Deputy Governor of Hubei
- In office March 2017 – May 2018
- Governor: Wang Xiaodong

Communist Party Secretary of Huangshi
- In office December 2012 – April 2017
- Preceded by: Wang Jianming
- Succeeded by: Ma Xudong

Personal details
- Born: November 1962 (age 63) Jianshi County, Hubei
- Party: Chinese Communist Party (1987-2026, expelled)
- Alma mater: Hubei University Central Party School of the Chinese Communist Party

= Zhou Xianwang =

Chinese politician

Zhou Xianwang (周先旺 (Zhōu Xiānwàng); born November 1962) is a Chinese politician currently serving as vice chairman of the Hubei Provincial Committee of the Chinese People's Political Consultative Conference.
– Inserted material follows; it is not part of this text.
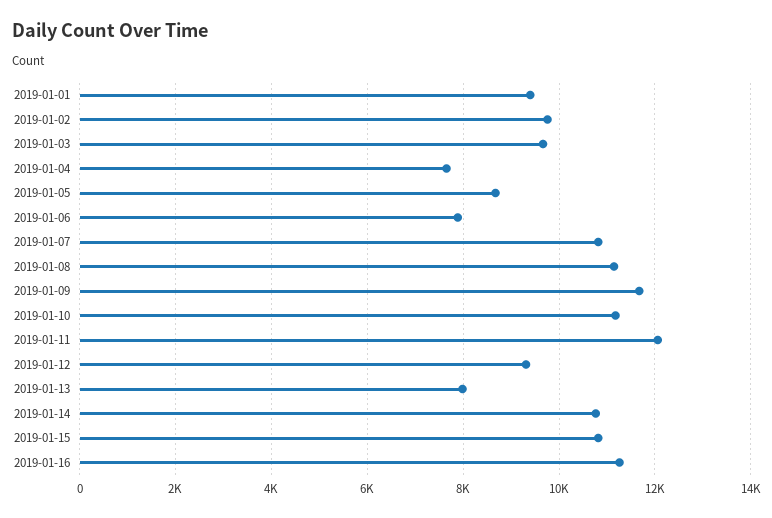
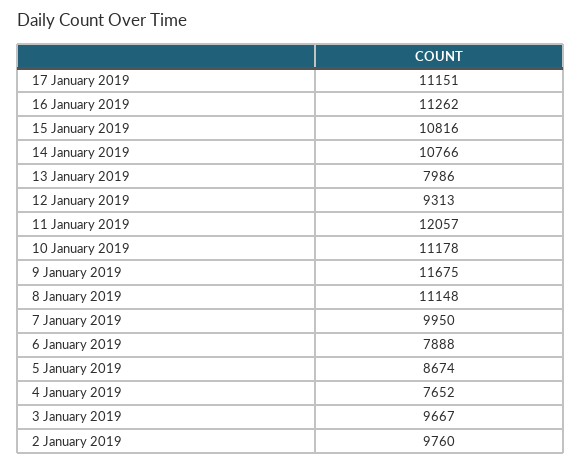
2019-01-01: 9400 -> none
2019-01-07: 10800 -> 9950
17 January 2019: none -> 11151

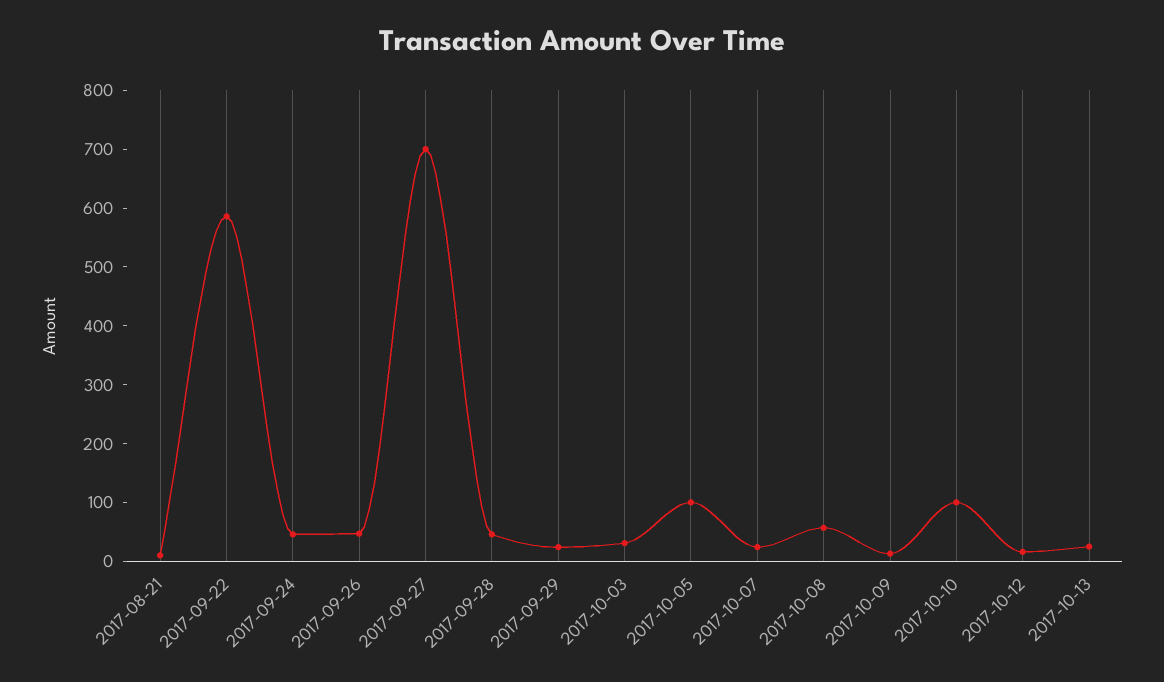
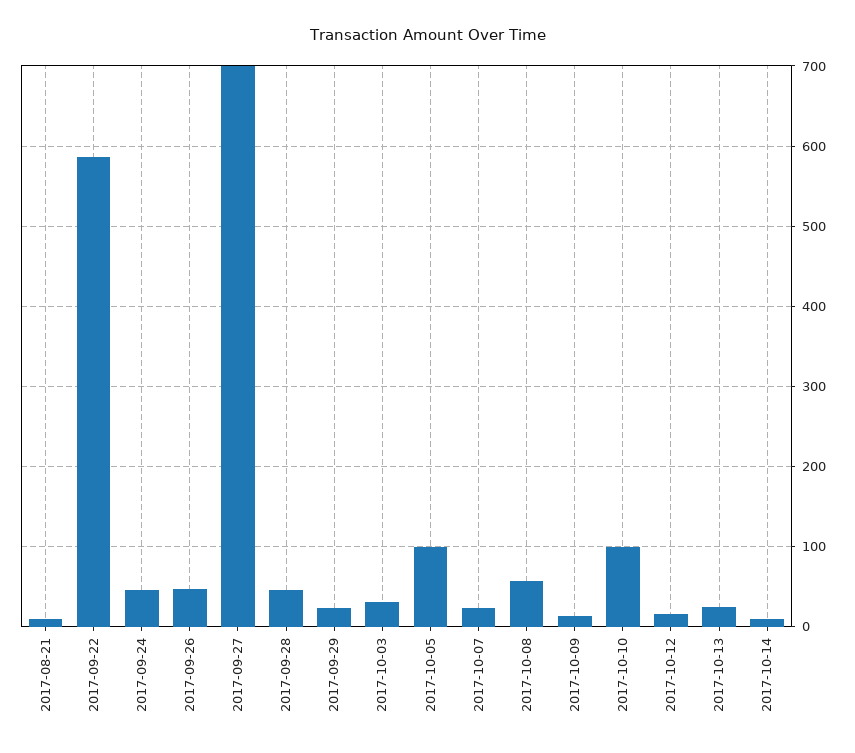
2017-10-14: none -> 10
Previously, he served as Deputy Party Committee Secretary and mayor of Wuhan. He is of Tujia heritage. He entered the workforce in September 1980, and joined the Chinese Communist Party in January 1987.

==Biography==
Zhou was born in Jianshi County, Hubei, in November 1962. Zhou served in his home-county for a long time, what he was promoted to deputy magistrate in February 1993. He was secretary of Enshi Tujia and Miao Autonomous Prefecture Committee of the Communist Youth League in January 1994, and held that office until September 1995. In September 1995 he was promoted to become deputy party secretary and magistrate of Xuan'en County, a position he held until April 1998. He served as vice-mayor of Enshi Tujia and Miao Autonomous Prefecture in April 1998, and four years later promoted to the mayor position. In February 2008, he was appointed head of Hubei Provincial Department of Commerce and director of Hubei Provincial Foreign Investment Office, he remained in that position until November 2012, when he was transferred to Huangshi and appointed the party secretary. He concurrently served as deputy governor of Hubei from March 2017 to May 2018. In May 2018, he was named acting mayor and deputy party secretary of Wuhan, replacing Wan Yong. On January 26, 2021, he was elected vice chairman of the Hubei Provincial Committee of the Chinese People's Political Consultative Conference.

===Criticism===

In December 2019, when a new coronavirus, designated SARS-CoV-2, broke out in Wuhan, local people accused Zhou and his superior, Party secretary Ma Guoqiang of being slow to respond to the epidemic. On January 27, 2020, in an interview on China Central Television, Zhou acknowledged that the city government had failed to promptly disclose information about the outbreak while stating that "as a local government, we need to get authorisation before disclosure" which led many to think that he was pointing at the central government for being slow on giving him authorisation. Zhou then offered to resign over the January 23 decision to lock down the city.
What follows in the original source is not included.